Damn, I looked at various things but I haven't thought about it. Yes,
it's dodgy and not really a great idea. Although I suspect it wouldn't
be *very* harmful, because the truly bad case (failing to queue a Set
TR Deq when it's necessary) is triggered by Set TR Deq already pending
on the same stream, so the stream's cache will be cleared anyway.

But it could easily queue a bunch of pointless commands, for example.

By the way, I think this race is already possible today, without my
patches. There is no testing for SET_DEQ_PENDING in xhci_urb_dequeue()
and no testing in handle_cmd_stop_ep(). If this happens in the middle
of a Set TR Deq chain on a streams endpoint, nothing seems to stop the
Stop EP handler from attempting invalidation under SET_DEQ_PENDING.
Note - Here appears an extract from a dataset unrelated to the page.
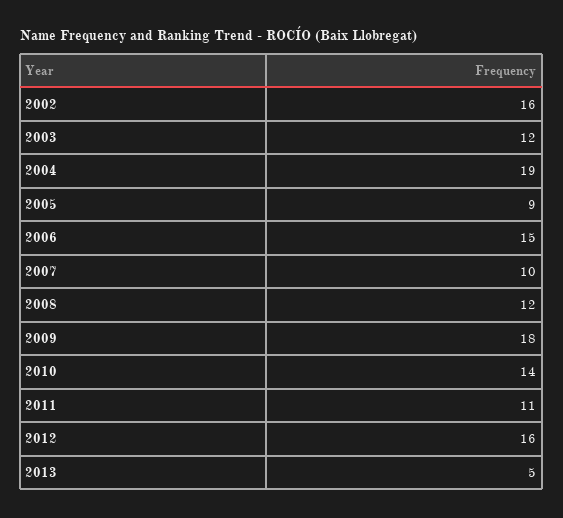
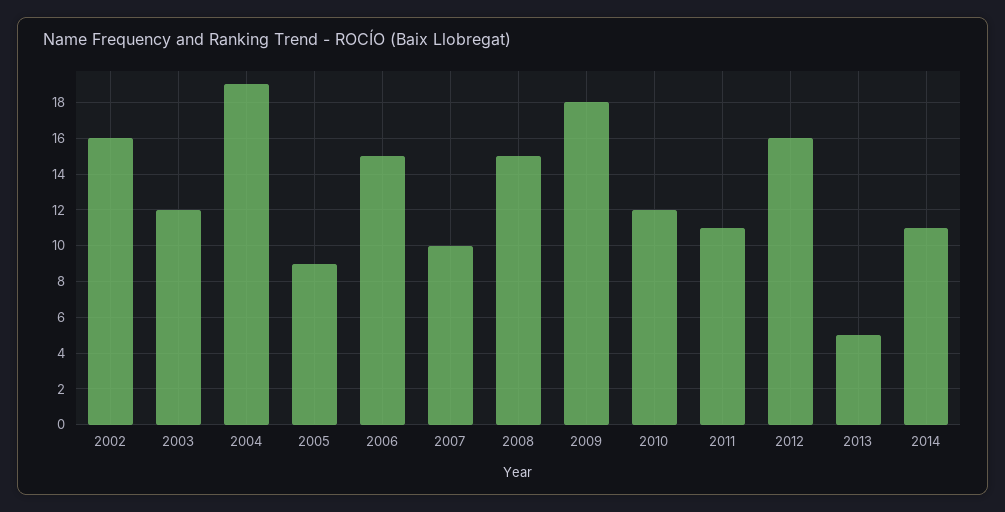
2008: 12 -> 15
2010: 14 -> 12
2014: none -> 11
Maybe invalidate_cancelled_tds() should bail out if SET_DEQ_PENDING
and later Set Deq completion handler should unconditionally call the
invalidate/giveback combo before it exits.

> We could ring the doorbell before giving back the invalidated tds in
> xhci_handle_cmd_stop_ep(), and possibly xhci_handle_cmd_set_deq().
> This gives hardware a bit more time to start the endpoint.

This unfortunately doesn't buy much time, because giveback is a very
cheap operation - it just adds the URBs to a queue and wakes a worker
which runs all those callbacks. It finishes under 1us on my system.

> We could also track pending ring starts.
> Set a "EP_START_PENDING flag when doorbell is rung on a stopped
> endpoint. clear the flag when firt transfer event is received on that
> endpoint.

Yes, that was the second thing I tried. But I abandoned it:

Problem 1: URBs on "idle" devices are cancelled before generating
any event, so we need to clear the flag on Stop EP and Reset EP.
Not all of them use the default completion handler. Maybe it could
be handled reliably by tapping into handle_cmd_completion(). But...

Problem 2: hardware bugs. On ASMedia 3142, I can trigger (from
userspace) a condition when EP 0 doorbell is rung (even twice)
and its state is still Stopped a few seconds later, and remains
so after repeated Stop EP / doorbell rings.

It looks like a timeout is the only way to be really sure.


Regards,
Michal